Risk and Compliance Implications:
Structuring for Exclusion from Regulated Activities: The FCA's guidance confirms that specific structures—notably where employee contributions are transferred directly to a third-party savings provider—can fall outside the regulatory perimeter for employers. Legal and compliance teams must meticulously review and document the contractual arrangements and cash flow models of any proposed scheme to ensure they align with this guidance and do not inadvertently trigger a requirement for authorisation.
Compliance with Financial Promotion Regime (FSMA s21): The statement provides critical guidance on navigating the financial promotion restrictions under Section 21 of the Financial Services and Markets Act 2000. All employee-facing communications must be strictly vetted to ensure they are factual, balanced, and do not constitute an inducement or financial advice, thereby remaining outside the scope of a regulated financial promotion.
Application of the Consumer Duty: The FCA's confirmation that the Consumer Duty applies necessitates a comprehensive assessment of the relevant requirements. All participants in the value chain must ensure their role in the scheme is consistent with the Duty's cross-cutting rules and four outcomes. This includes, but is not limited to, providing fair value, ensuring a clear understanding of the consumer, and offering appropriate consumer support, thereby minimising foreseeable harm to employees.

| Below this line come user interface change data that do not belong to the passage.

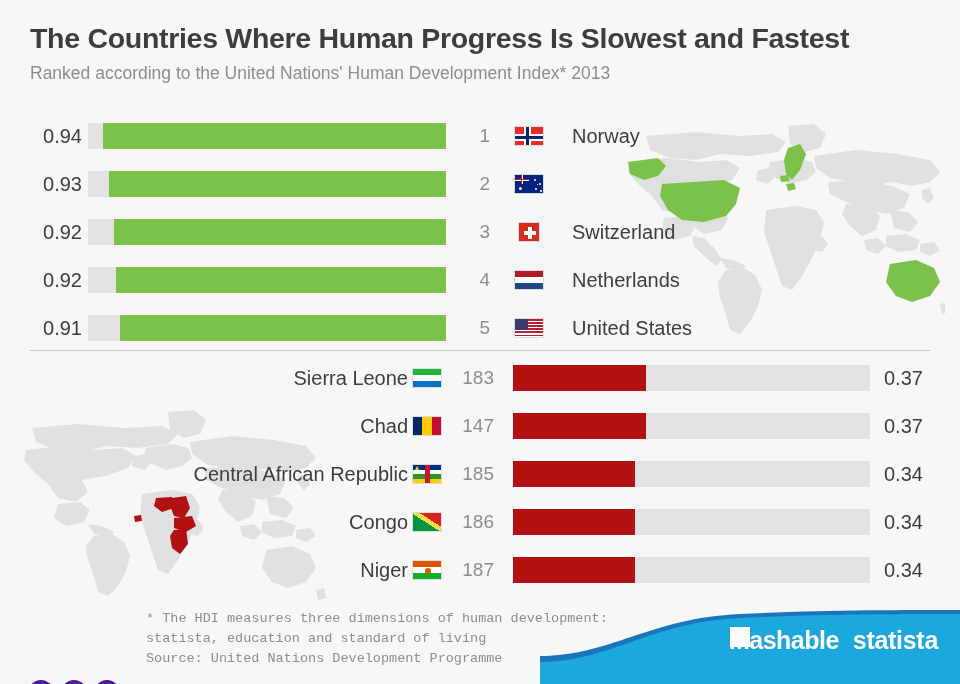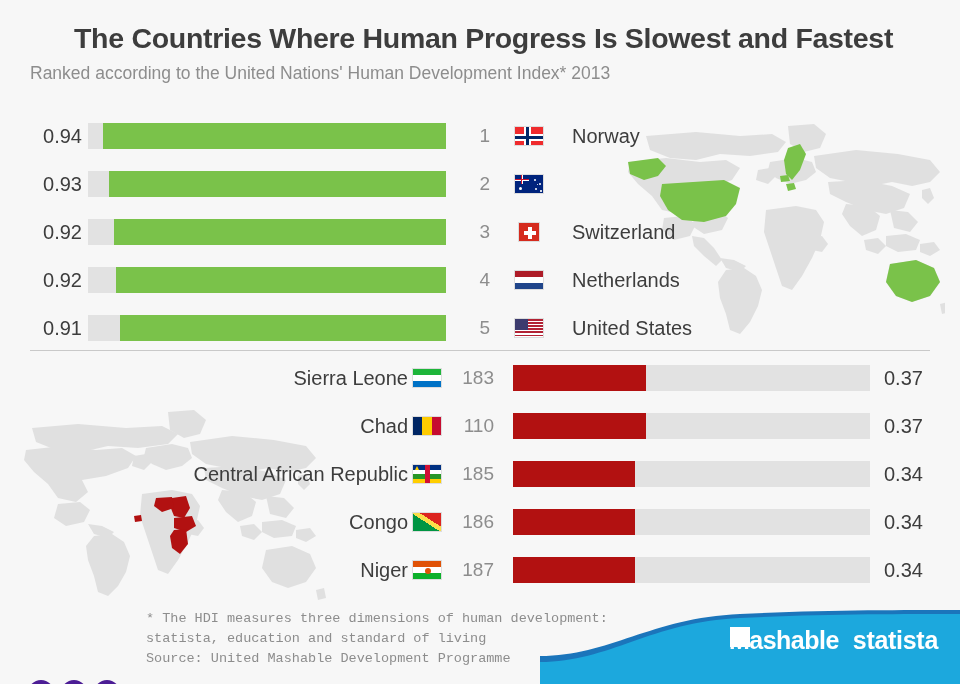--- a/index.html
+++ b/index.html
@@ -15,7 +15,7 @@
   #title {
     position: absolute; left: 30px; top: 22px;
     font-size: 28.5px; font-weight: bold; color: #3d3d3d;
-    letter-spacing: -0.3px; white-space: nowrap; margin-left: 44px;
+    letter-spacing: -0.3px; white-space: nowrap;
   }
   #subtitle {
     position: absolute; left: 30px; top: 63px;

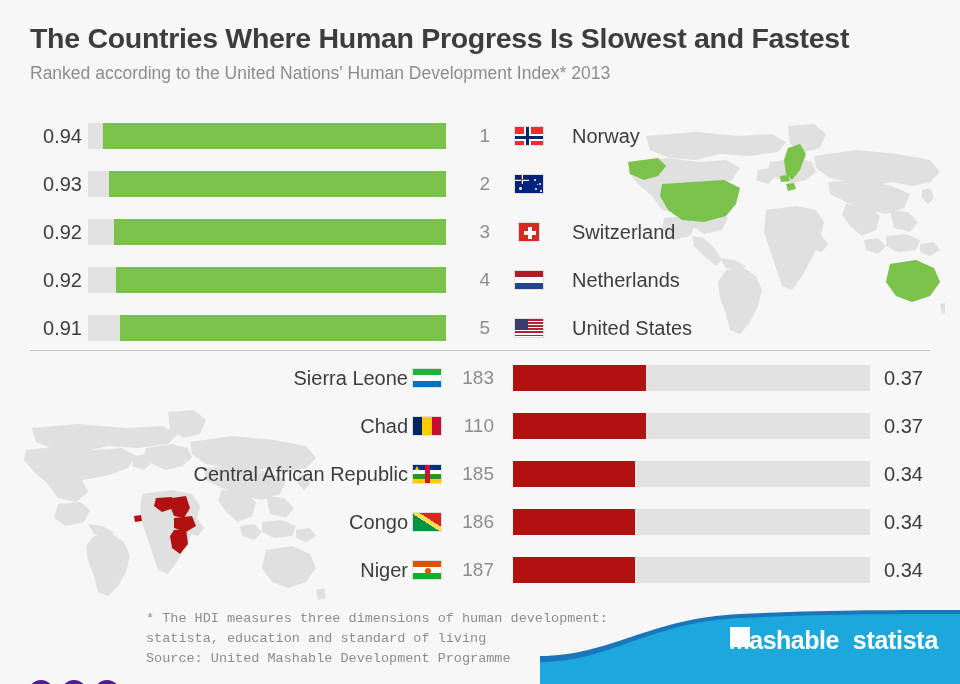--- a/index.html
+++ b/index.html
@@ -348,7 +348,7 @@
         <div class="fvert" style="left:66.7%;width:33.3%;background:#c60c30"></div>
       </div>
     </div>
-    <div class="rank-bot">110</div>
+    <div class="rank-bot">147</div>
     <div class="track-bot">
       <div class="fill-bot" style="width:133px"></div>
     </div>

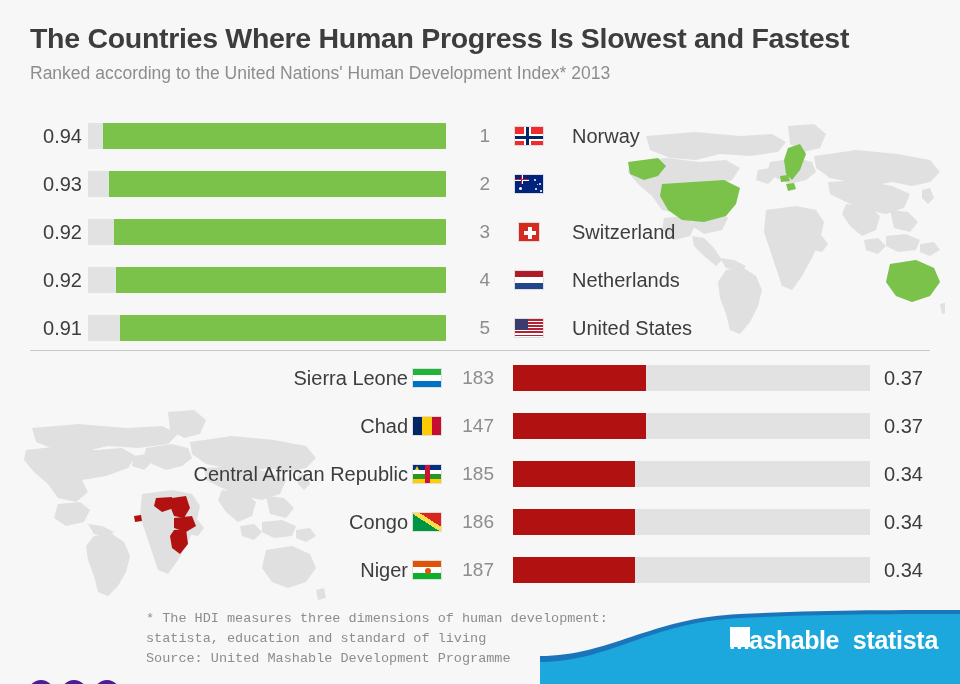--- a/index.html
+++ b/index.html
@@ -415,7 +415,7 @@
   <div id="footnote">
     <div>* The HDI measures three dimensions of human development:</div>
     <div>statista, education and standard of living</div>
-    <div>Source: United Mashable Development Programme</div>
+    <div>Source: United Nations Development Programme</div>
   </div>
 
   <div id="cc">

Integration of Operational Compliance Controls: Firms must ensure that operational frameworks for these schemes are fully compliant with applicable BCOBS requirements, implement robust Customer Due Diligence (CDD) and AML/CTF procedures, and adhere to all FSCS notification requirements as stipulated in the PRA Rulebook.
3. Amendment to SM&CR Conduct Rule Breach Reporting
Regulatory Development Summary:
Effective for reporting periods ending after 31 August 2025, the FCA has rescinded the requirement for firms to submit a nil return for Form REP008 under the SM&CR. This procedural change means firms are no longer obligated to submit if no conduct rule breaches have been identified during the reporting period. The amendment is a component of the FCA's broader data collection transformation program.
Risk and Compliance Implications:
Optimisation of Compliance Resources: The elimination of this administrative requirement is projected to yield efficiency gains for approximately 36,000 firms, allowing for the reallocation of compliance resources to more substantive risk management activities.
Updating of Compliance Monitoring and Reporting Systems: Internal compliance calendars, GRC platforms, and automated workflow reminders must be technically updated to reflect this change. This ensures that resources are not wasted on a now-obsolete task and prevents erroneous escalations for non-submission.
Emphasis on Evidentiary Standards for Non-Reporting: While the nil return is abolished, the underlying obligation to monitor conduct and report breaches persists. Firms must maintain a robust, auditable trail of their conduct monitoring activities. In the event of a supervisory inquiry, firms must be able to evidence that the absence of a REP008 submission was the result of a compliant monitoring process that identified no reportable breaches, rather than a failure of that process.
Management of RegData System Artefacts: Firms should be briefed that the REP008 task may still manifest in their RegData schedule. Procedural guidance should be issued internally explaining that this is an expected system artefact that will be resolved post-deadline without penalty, thereby preventing unnecessary queries to the regulator.